The biotype in the present case was thick. This was an essential requirement for performing the BPF technique, as the sequential reflection of the outer partial thickness and inner periosteal flap in a thin biotype may lead to tissue dehiscence, flap tear while suturing, jeopardize the circulatory capillary network, and decrease the chances of flap survival post.
Machtei et al. had assessed the clinical parameters that governed the success of regenerative periodontal treatment in Class II furcation defects. They concluded that there was a definite association between the pretreatment pocket depth measurements and its extent of reduction posttreatment. The successful clinical results of horizontal probing depth and vertical probing pocket depth reduction obtained using the BPF technique in combination with bioactive glass particulate bone graft substitute (PerioGlas®), therefore, were in accordance with Machtei et al.; The results were also similar to Verma et al. and Hazzaa et al., who reported similar reduction in vertical and horizontal probing depths.

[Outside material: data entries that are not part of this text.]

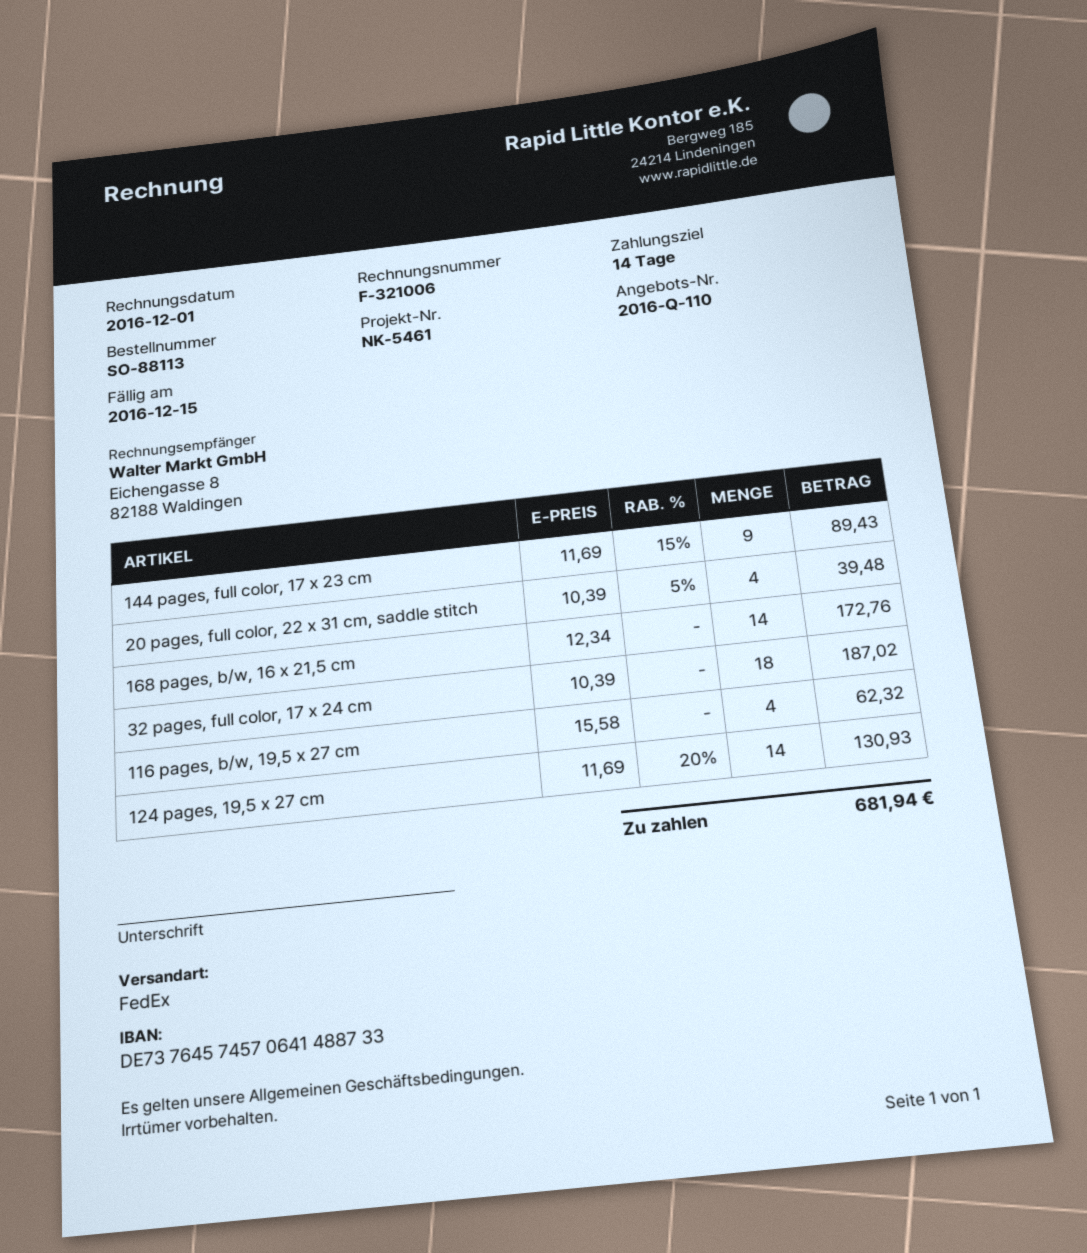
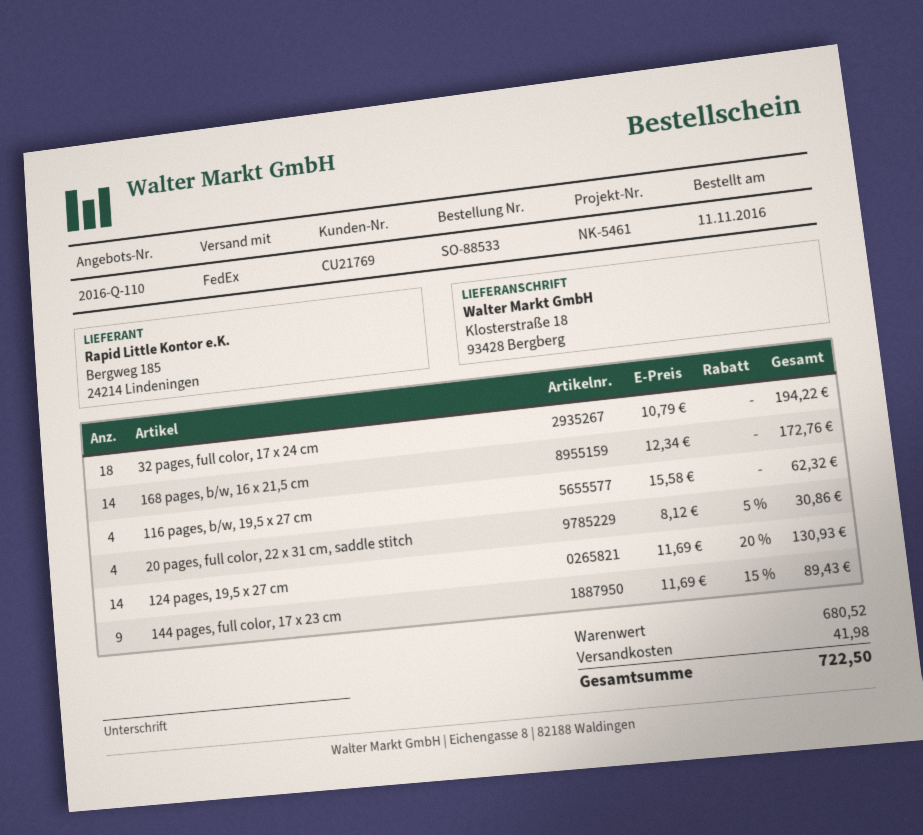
order number: SO-88113 -> SO-88533
20 pages, full color, 22 x 31 cm, saddle stitch: 4 x 10.39 - 5% = 39.48 -> 4 x 8.12 - 5% = 30.86
32 pages, full color, 17 x 24 cm: 18 x 10.39 = 187.02 -> 18 x 10.79 = 194.22
shipping: none -> 41.98
total: 681.94 -> 722.50

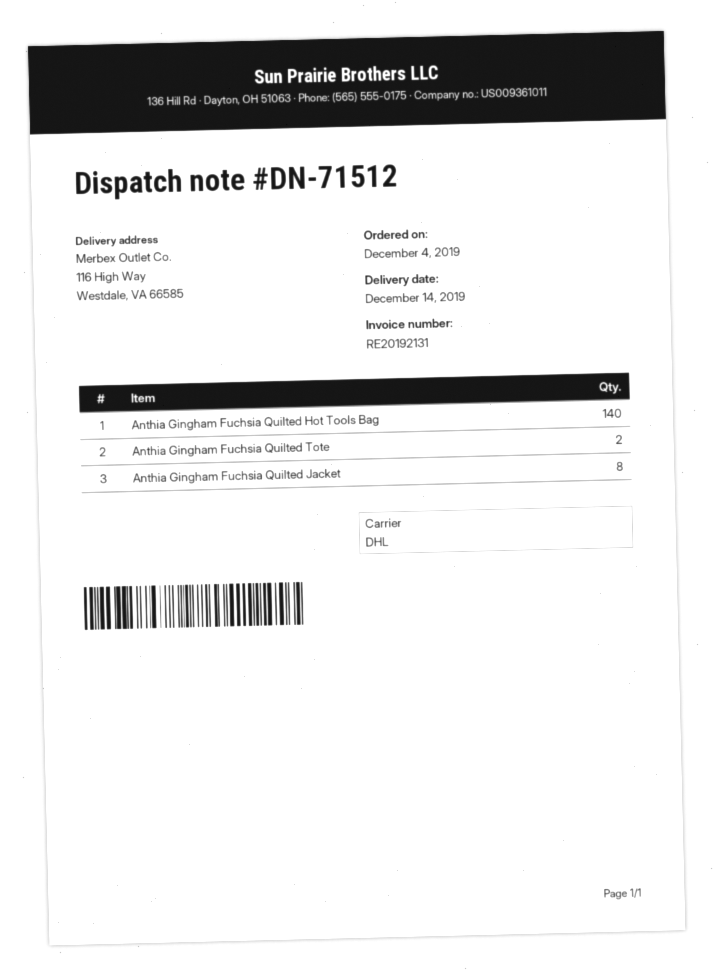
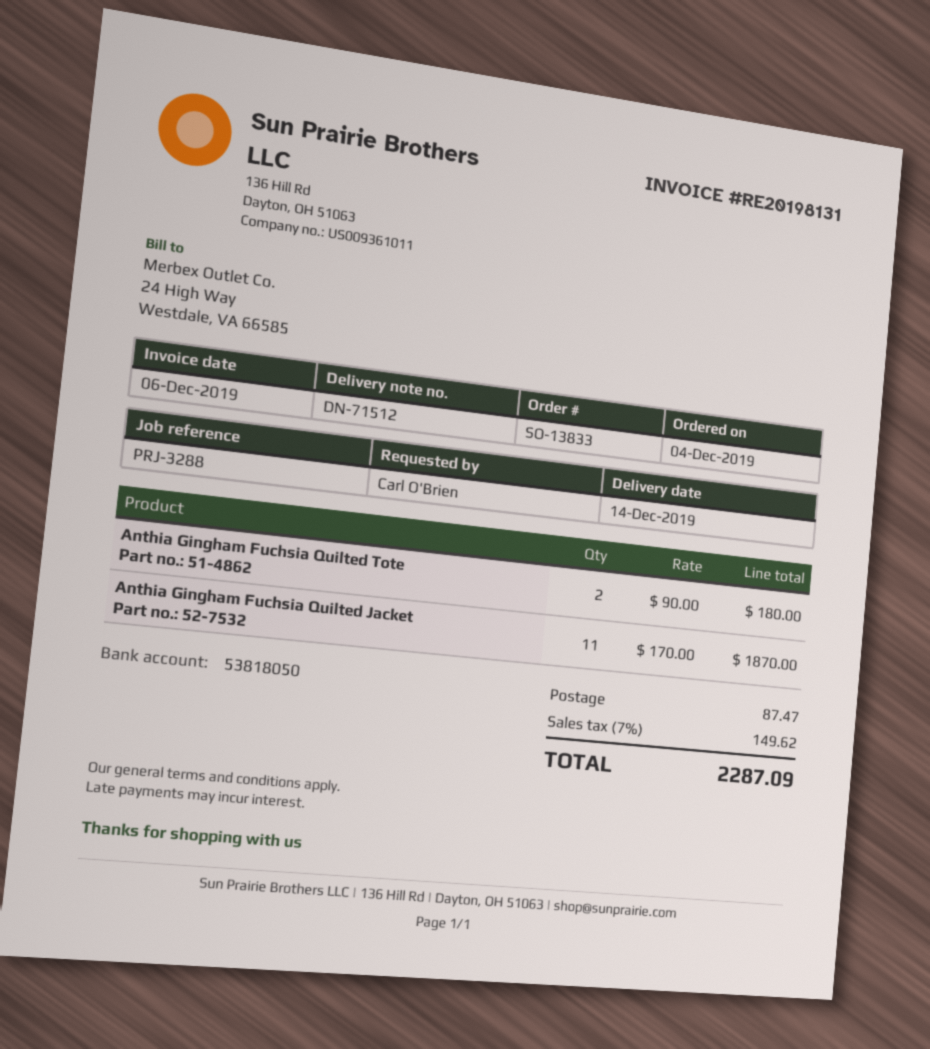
invoice number: RE20192131 -> RE20198131
Anthia Gingham Fuchsia Quilted Hot Tools Bag: 140 -> none
Anthia Gingham Fuchsia Quilted Jacket: 8 -> 11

The increase in the furcation radiopacity as observed in the IOPAR suggested new bone formation [Figure 3]b. For most accurate determination of gain in the hard-tissue levels, a surgical reentry was required. It was not done because of the ethical issues, associated with a second reentry surgery which may jeopardize the healed furcation defect and additionally pose the financial cost to the patient. Therefore, appropriate comparisons with the previous studies were not possible owing to the diversity in literature obtained to compare the IOPA measurements.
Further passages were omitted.